El Sentenciado. // ¿Hasta cuando mi cruel suerte / tan aciaga me persigue? / ¿Hasta cuando hay quien me obligue / sus rigores a sufrir? // Soy fatal, desventurado, / sin mi culpa conocer, / Ni llegar a comprender / Porque es que voy a morir. // Mas desprecio yo la muerte / que hoy se viene en mi a cebar, / Pues peor fuera soportar / Mi amargura en mi prisión. // Pero en trance tan tremendo / ¿A quién podré yo clamar? / Solo a ti debo implorar / Tenme, señor, compasión. // Adiós familia y amigos, / Adiós Patria, adiós amada, / hasta mi última morada / tus recuerdos llevaré. // En tus manos ¡Dios inmenso ¡ / Encomiendo esta alma pura, / ten piedad de tu criatura, / y tranquilo moriré. //

En 1.870 les dio a las guayaquileñas unir las casas mediante el uso de los llamados canutos que consistían en un hilo conductor conectado a dos canutos que podían ser de hojalata o caña guadúa. Estos primitivos teléfonos se hicieron tan comunes que no había vecindario sin ellos. La era del chisme telefónico estaba dando sus primeros pasos.

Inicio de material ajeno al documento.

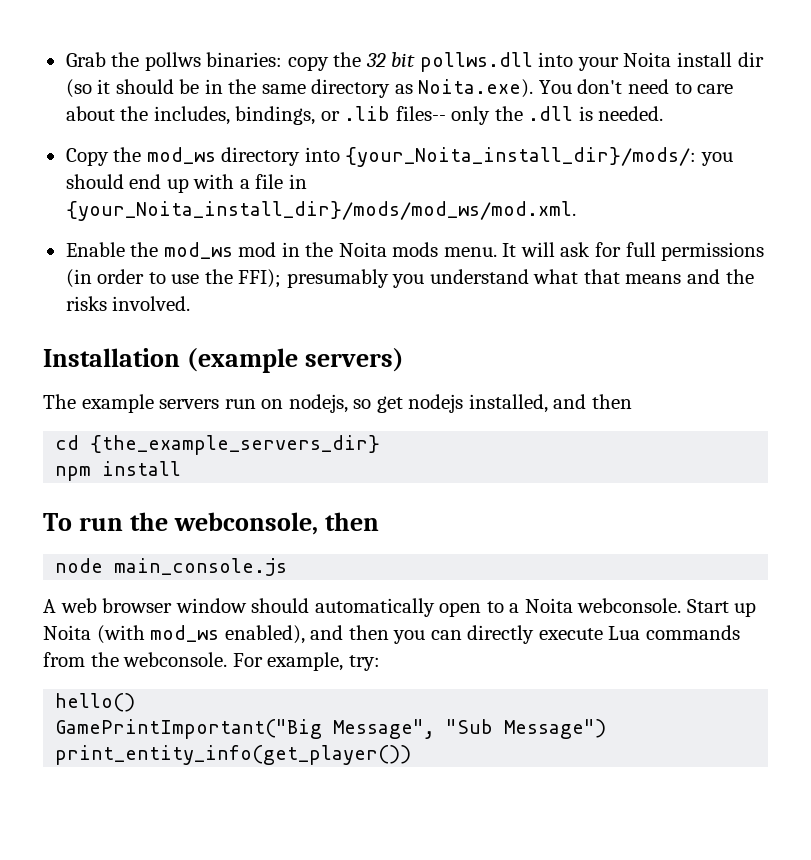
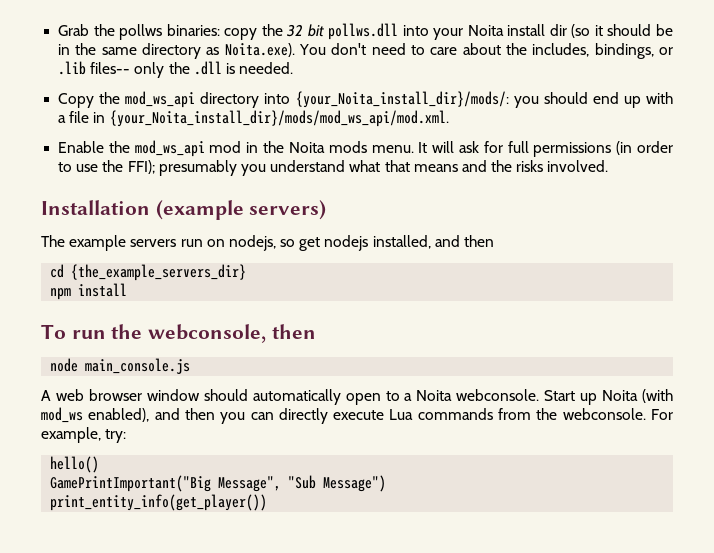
[146,147,216,164] mod_ws -> [125,91,196,108] mod_ws_api
[65,201,576,221] {your_Noita_install_dir}/mods/mod_ws/mod.xml. -> [109,110,449,127] {your_Noita_install_dir}/mods/mod_ws_api/mod.xml.
[163,242,233,259] mod_ws -> [134,140,205,157] mod_ws_api

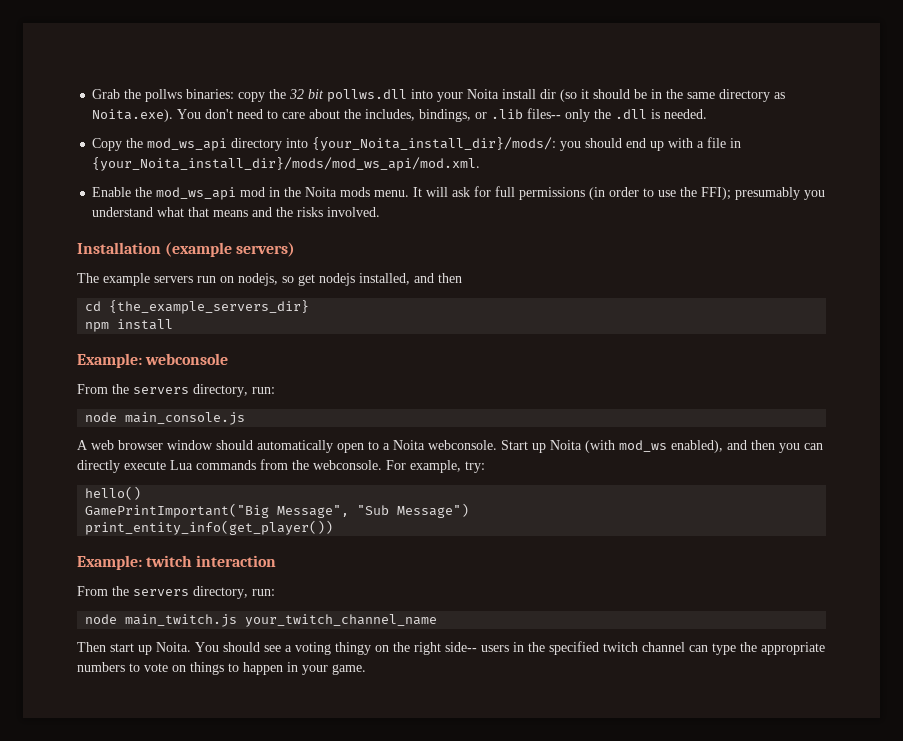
[41,324,316,343] To run the webconsole, then -> [77,353,229,368] [77,384,275,397] Example: webconsole // From the servers directory, run:
(268, 502) none -> [77,555,277,570] [77,586,275,599] [85,614,438,627] [77,641,825,655] [77,662,366,675] // Example: twitch interaction // From the servers directory, run: // node main_twitch.js your_twitch_channel_name // Then start up Noita. You should see a voting thingy on the right side-- users in the specified twitch channel can type the appropriate numbers to vote on things to happen in your game.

// Has producido ya fruto / la muy graciosa invención / que, de la calle al balcón, / se conversa con canuto. // Porque han vestido de luto / ya dos señoras matronas / pues sus hijas, pollanclonas, / se mandaron a cambiar / y alegres deben de estar / tantas mozas solteronas. //

En 1.876 combatió con el ejército guayaquileño del General Veintemilla donde se usaron por primera ocasión en el país los famosos rifles de repetición marca Remington venidos de los Estados Unidos, que dieron al ejército costeño una gran ventaja sobre las fuerzas constitucionales del Presidente Antonio Borrero, quien terminó preso en Quito junto a su hermano Ramón. Con tal motivo nuestro poeta compuso la siguiente sátira.

// Ay, Ramón, que tal destino / que vergüenza, que mancilla / corrernos el Veintemilla / en la loma del molino / y teniendo yo más gente / a cual más disciplinado, / ¡Cómo nos ha destrozado / ese ejército valiente¡/ Pero hermano, si el don Rubio (1) / con sus cadetes de escuela / nos ha dado más candela / que la que arroja el Vesubio. // I el diablo del remintón / que no necesita mucho / le atarugan un cartucho / y para hermano Ramón. // 1) Se refería al General José Sánchez Rubio.

Al siguiente año arribó el célebre actor de carácter Monsieur Bourón con su compañía de teatro y representó en el Olmedo por primera ocasión en nuestra ciudad la Pasión de Nuestro Señor Jesucristo,” cobrando un peso la entrada.

El asunto resultó polémico pues de la impresión de ver a Jesús azotado y sobre todo cuando le martillaban los clavos (se escuchaba el retumbar de los golpes sobre los maderos) momentos en que Bourón, perdón Jesús, daba alaridos, las beatas se desmayaban y sus esposos debían revivirlas con sales; pero lo mejor venía después cuando le colgaban de la cruz en calzoncillos (Bourón era relativamente joven y estaba bien musculado) entonces era el delirio del sexo femenino. Quizá por eso los llenos completos se repitieron por espacio de dos semanas hasta que Bourón anunció que partiría a Lima y un grupo de caballeros “católicos” decidió ofrecerle una cena de despedida y agradecimiento, para la cual contrataron a Tirabeque a fin de que diera el discurso. Llegado el momento les dijo:   // Todo beato, toda beata / toda gente de follón / dice que el grande Bourón / aguanta más palo que un gato. // I el Cristo tieso que tieso / aguantará hasta diez mil / mientras haya en Guayaquil / bobos que paguen un peso. //

Los contratantes no quedaron muy gustosos con la burla y peor Bourón, pero como ya le habían pagado a Tirabeque, el asunto quedó en nada pues Lagarto que traga no vomita.